PROBLEM DETAILS: Without including any image, retype the records word for word.
THE DATA Start Marker
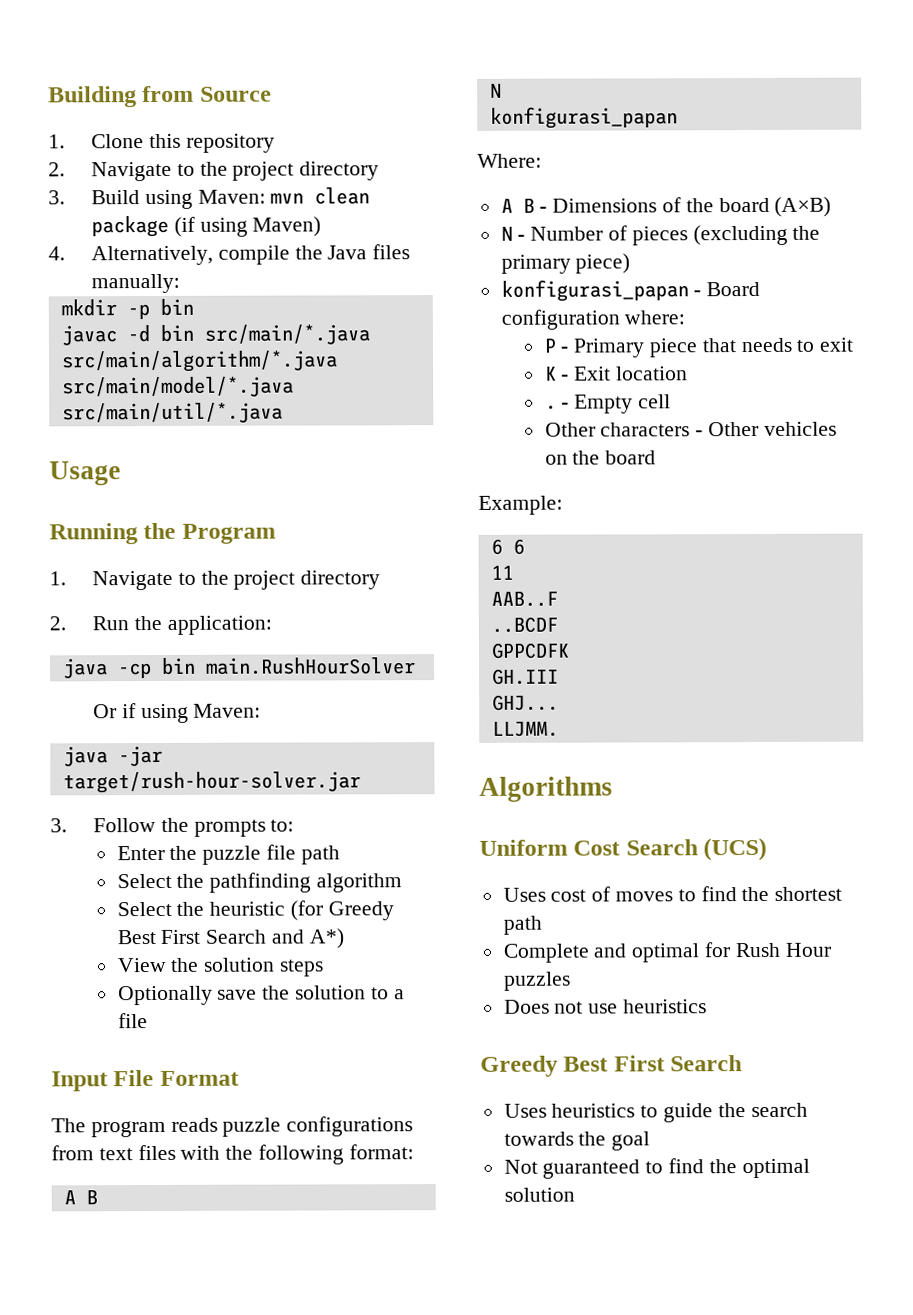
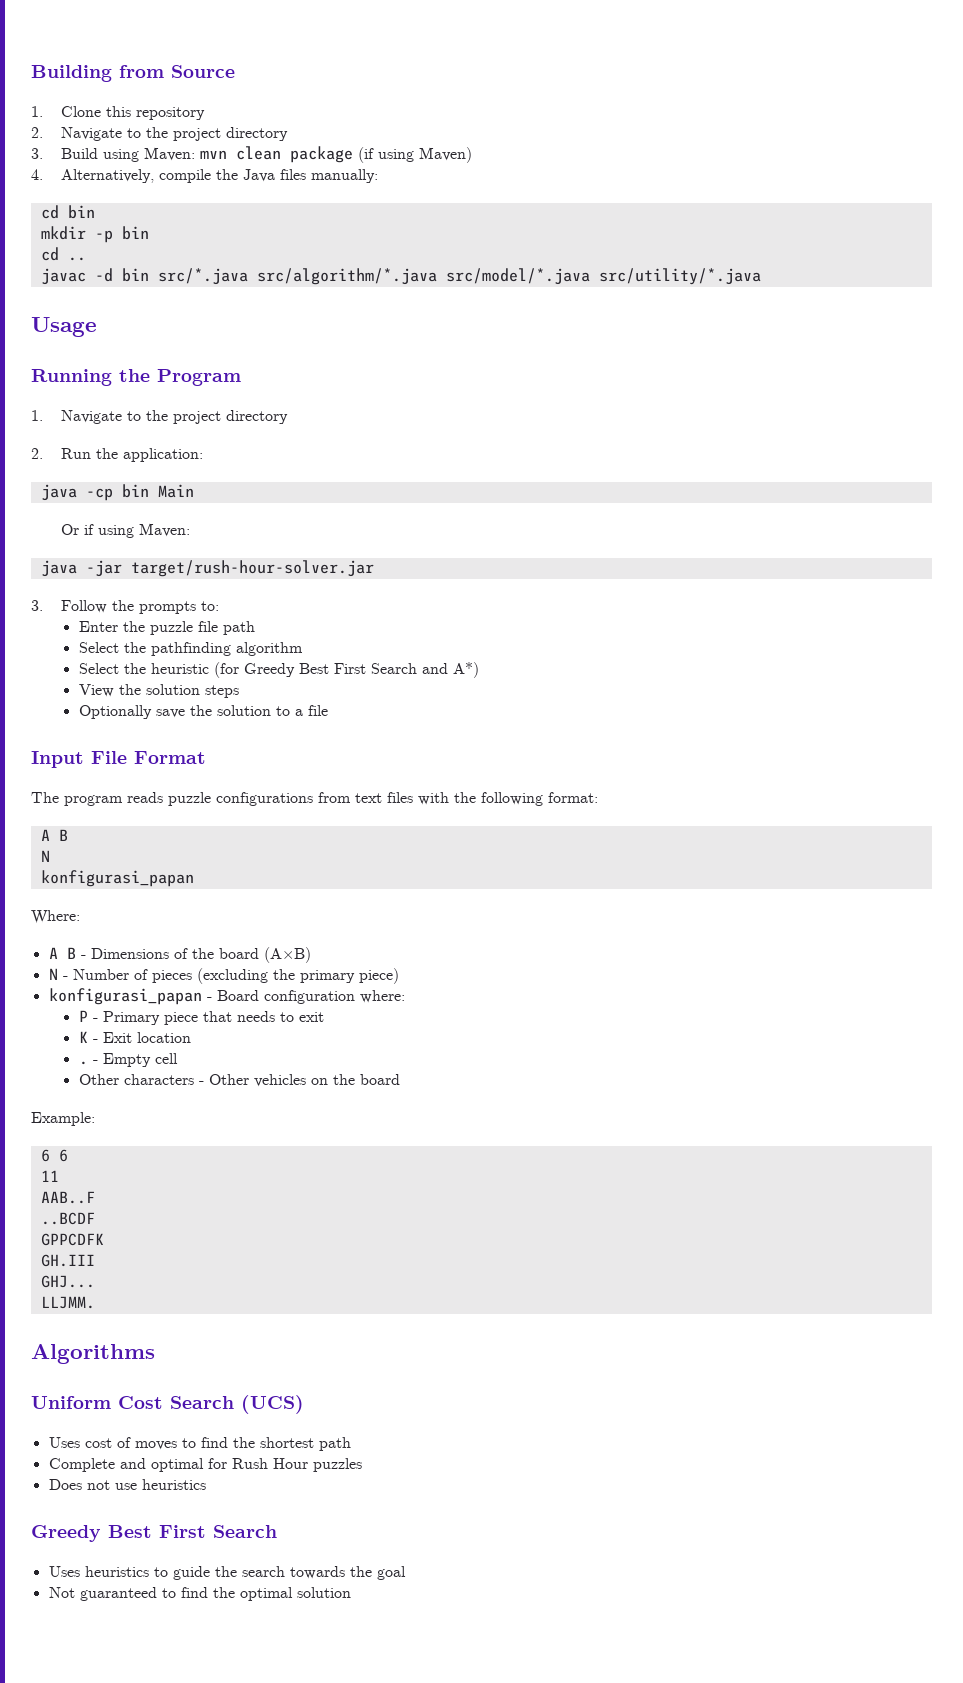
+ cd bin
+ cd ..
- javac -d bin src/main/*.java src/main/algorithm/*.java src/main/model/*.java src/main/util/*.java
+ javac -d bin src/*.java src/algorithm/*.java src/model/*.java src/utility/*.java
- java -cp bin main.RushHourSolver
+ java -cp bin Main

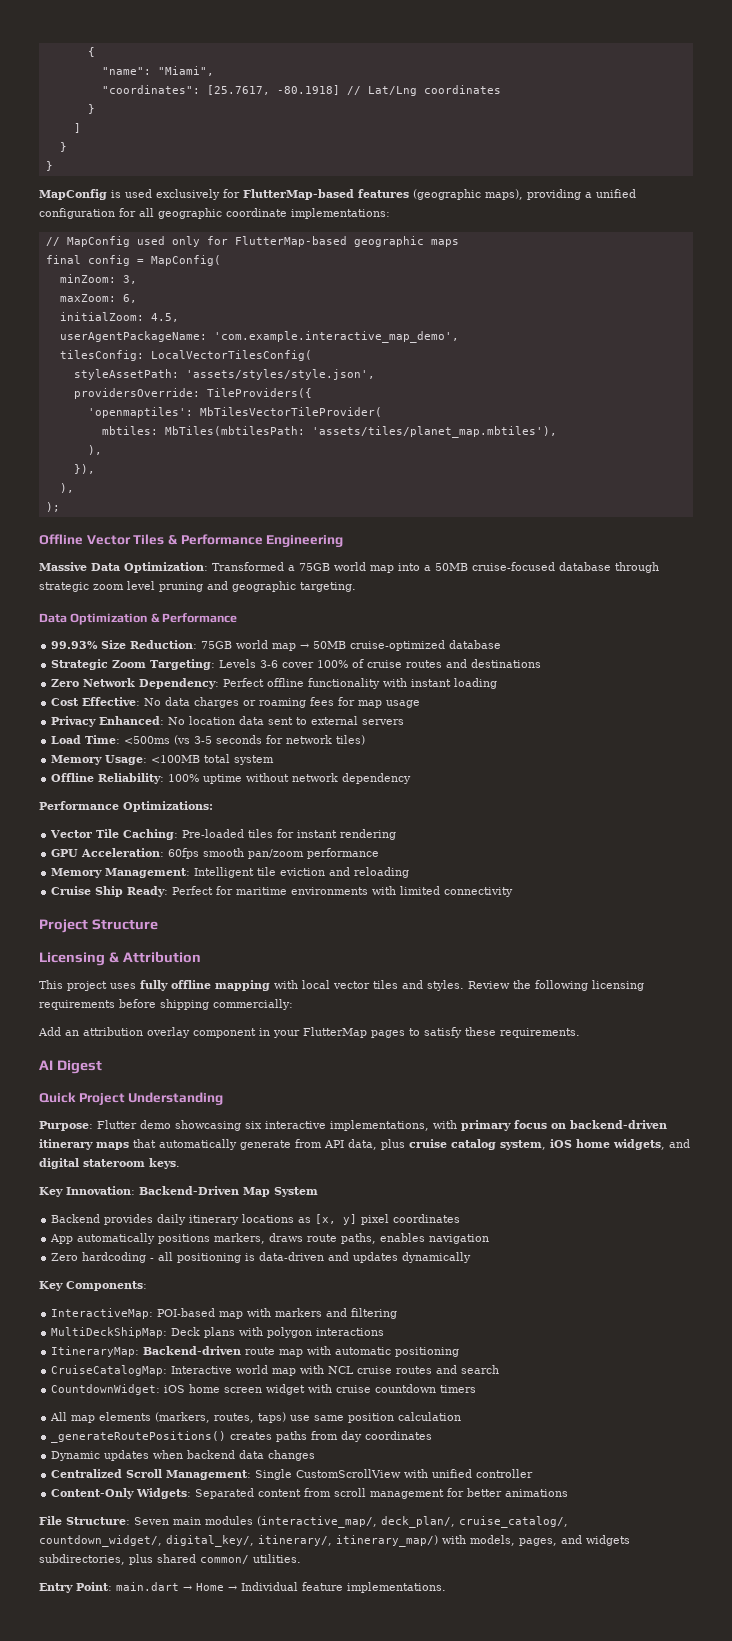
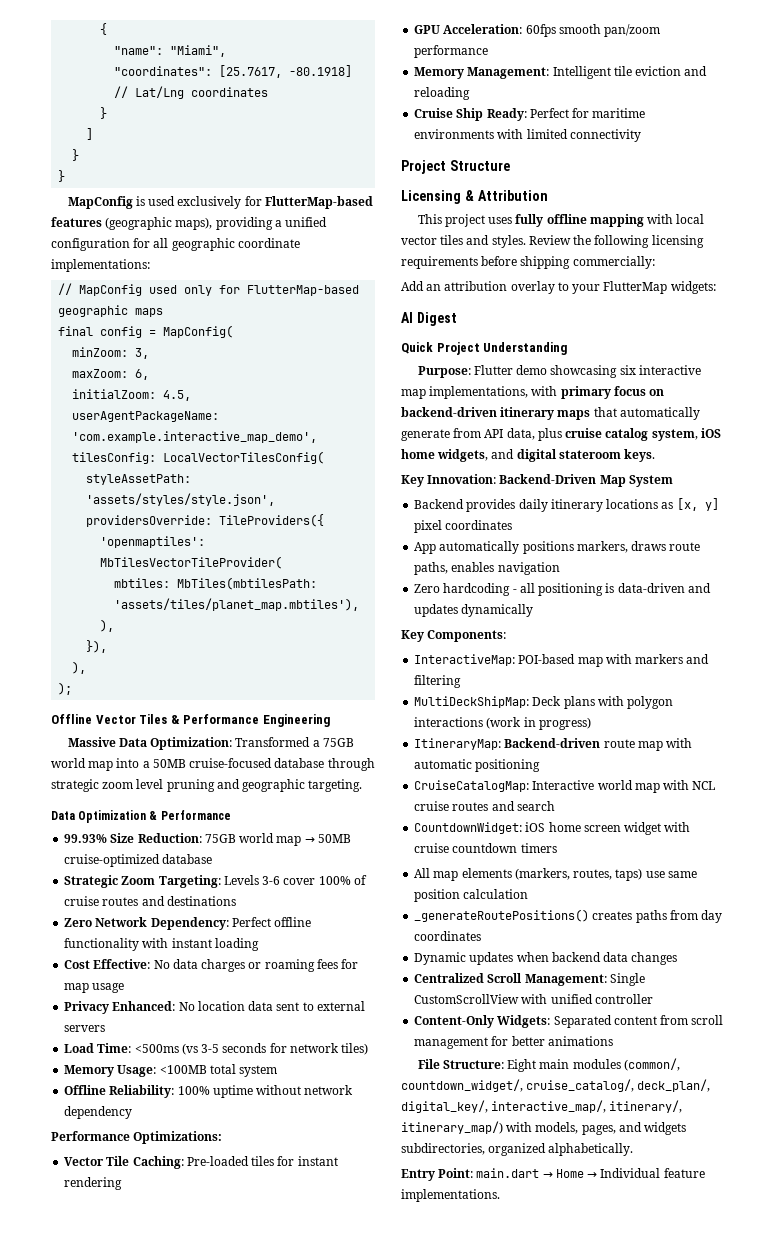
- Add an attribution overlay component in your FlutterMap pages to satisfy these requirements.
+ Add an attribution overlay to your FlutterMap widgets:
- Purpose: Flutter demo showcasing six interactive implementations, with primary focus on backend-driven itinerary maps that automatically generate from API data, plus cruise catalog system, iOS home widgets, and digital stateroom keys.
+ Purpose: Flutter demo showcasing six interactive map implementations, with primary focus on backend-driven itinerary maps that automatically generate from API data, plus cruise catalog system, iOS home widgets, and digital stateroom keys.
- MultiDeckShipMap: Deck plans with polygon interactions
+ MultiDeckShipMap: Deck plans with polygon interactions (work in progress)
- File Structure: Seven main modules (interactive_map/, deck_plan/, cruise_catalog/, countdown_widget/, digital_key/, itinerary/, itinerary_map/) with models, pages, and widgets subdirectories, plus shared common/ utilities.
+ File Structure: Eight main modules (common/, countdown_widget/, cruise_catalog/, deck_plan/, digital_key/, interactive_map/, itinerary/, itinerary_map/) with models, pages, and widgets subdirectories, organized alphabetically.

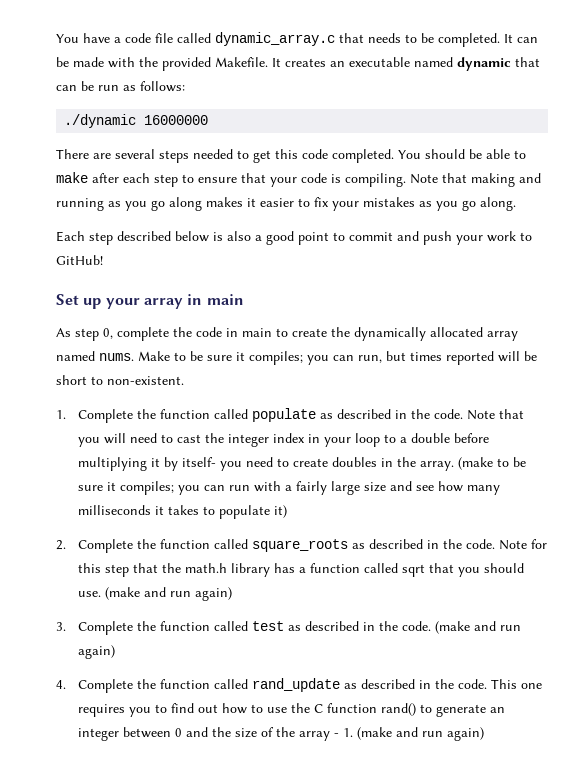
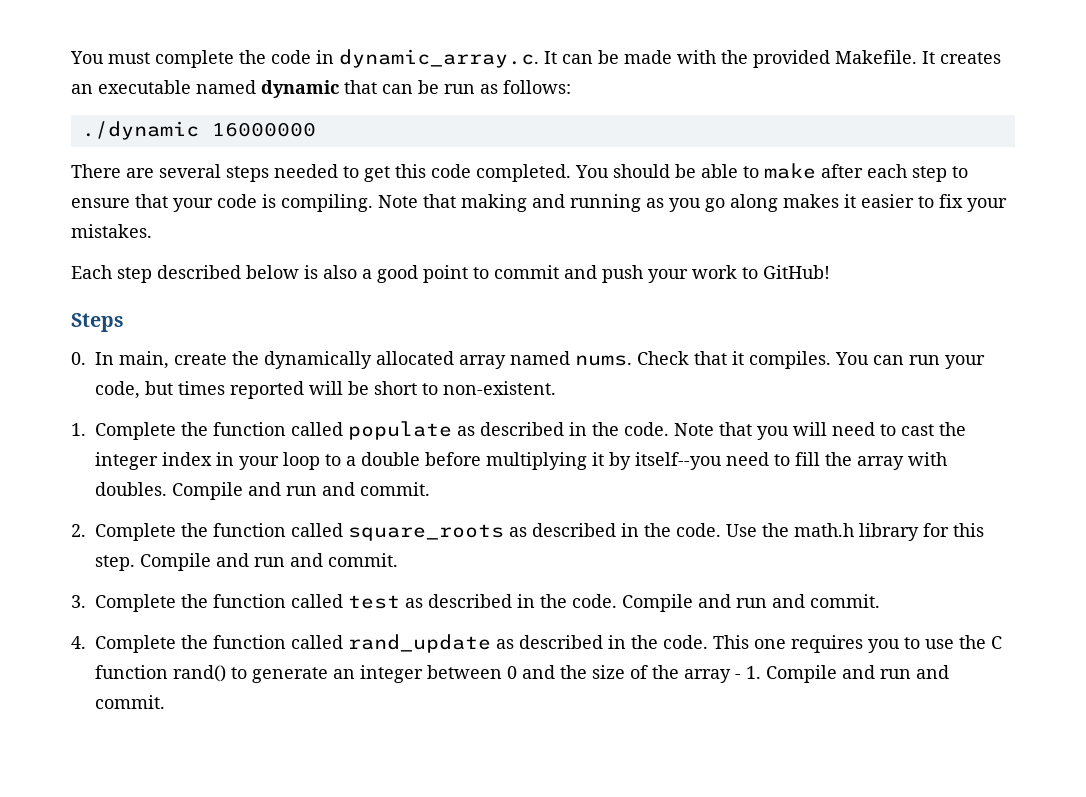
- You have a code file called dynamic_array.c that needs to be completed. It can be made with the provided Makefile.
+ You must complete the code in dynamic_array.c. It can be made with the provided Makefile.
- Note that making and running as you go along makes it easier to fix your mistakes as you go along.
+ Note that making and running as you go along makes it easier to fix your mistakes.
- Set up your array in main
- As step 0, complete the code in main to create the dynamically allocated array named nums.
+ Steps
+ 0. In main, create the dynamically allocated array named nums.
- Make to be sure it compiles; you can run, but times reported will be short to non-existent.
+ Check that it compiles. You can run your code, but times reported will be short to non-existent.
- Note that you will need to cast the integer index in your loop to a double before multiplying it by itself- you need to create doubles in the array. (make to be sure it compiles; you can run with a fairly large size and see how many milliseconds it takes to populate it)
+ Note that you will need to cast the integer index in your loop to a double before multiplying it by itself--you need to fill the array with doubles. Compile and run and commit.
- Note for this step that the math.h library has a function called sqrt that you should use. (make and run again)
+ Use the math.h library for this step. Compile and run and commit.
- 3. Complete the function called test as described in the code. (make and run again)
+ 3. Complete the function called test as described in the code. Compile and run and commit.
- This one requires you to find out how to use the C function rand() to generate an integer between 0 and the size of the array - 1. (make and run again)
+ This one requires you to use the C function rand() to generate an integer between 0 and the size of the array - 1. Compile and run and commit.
THE DATA End Marker
SOLUTION FOR THIS EXERCISE:
+ cd bin
+ cd ..
- javac -d bin src/main/*.java src/main/algorithm/*.java src/main/model/*.java src/main/util/*.java
+ javac -d bin src/*.java src/algorithm/*.java src/model/*.java src/utility/*.java
- java -cp bin main.RushHourSolver
+ java -cp bin Main

- Add an attribution overlay component in your FlutterMap pages to satisfy these requirements.
+ Add an attribution overlay to your FlutterMap widgets:
- Purpose: Flutter demo showcasing six interactive implementations, with primary focus on backend-driven itinerary maps that automatically generate from API data, plus cruise catalog system, iOS home widgets, and digital stateroom keys.
+ Purpose: Flutter demo showcasing six interactive map implementations, with primary focus on backend-driven itinerary maps that automatically generate from API data, plus cruise catalog system, iOS home widgets, and digital stateroom keys.
- MultiDeckShipMap: Deck plans with polygon interactions
+ MultiDeckShipMap: Deck plans with polygon interactions (work in progress)
- File Structure: Seven main modules (interactive_map/, deck_plan/, cruise_catalog/, countdown_widget/, digital_key/, itinerary/, itinerary_map/) with models, pages, and widgets subdirectories, plus shared common/ utilities.
+ File Structure: Eight main modules (common/, countdown_widget/, cruise_catalog/, deck_plan/, digital_key/, interactive_map/, itinerary/, itinerary_map/) with models, pages, and widgets subdirectories, organized alphabetically.

- You have a code file called dynamic_array.c that needs to be completed. It can be made with the provided Makefile.
+ You must complete the code in dynamic_array.c. It can be made with the provided Makefile.
- Note that making and running as you go along makes it easier to fix your mistakes as you go along.
+ Note that making and running as you go along makes it easier to fix your mistakes.
- Set up your array in main
- As step 0, complete the code in main to create the dynamically allocated array named nums.
+ Steps
+ 0. In main, create the dynamically allocated array named nums.
- Make to be sure it compiles; you can run, but times reported will be short to non-existent.
+ Check that it compiles. You can run your code, but times reported will be short to non-existent.
- Note that you will need to cast the integer index in your loop to a double before multiplying it by itself- you need to create doubles in the array. (make to be sure it compiles; you can run with a fairly large size and see how many milliseconds it takes to populate it)
+ Note that you will need to cast the integer index in your loop to a double before multiplying it by itself--you need to fill the array with doubles. Compile and run and commit.
- Note for this step that the math.h library has a function called sqrt that you should use. (make and run again)
+ Use the math.h library for this step. Compile and run and commit.
- 3. Complete the function called test as described in the code. (make and run again)
+ 3. Complete the function called test as described in the code. Compile and run and commit.
- This one requires you to find out how to use the C function rand() to generate an integer between 0 and the size of the array - 1. (make and run again)
+ This one requires you to use the C function rand() to generate an integer between 0 and the size of the array - 1. Compile and run and commit.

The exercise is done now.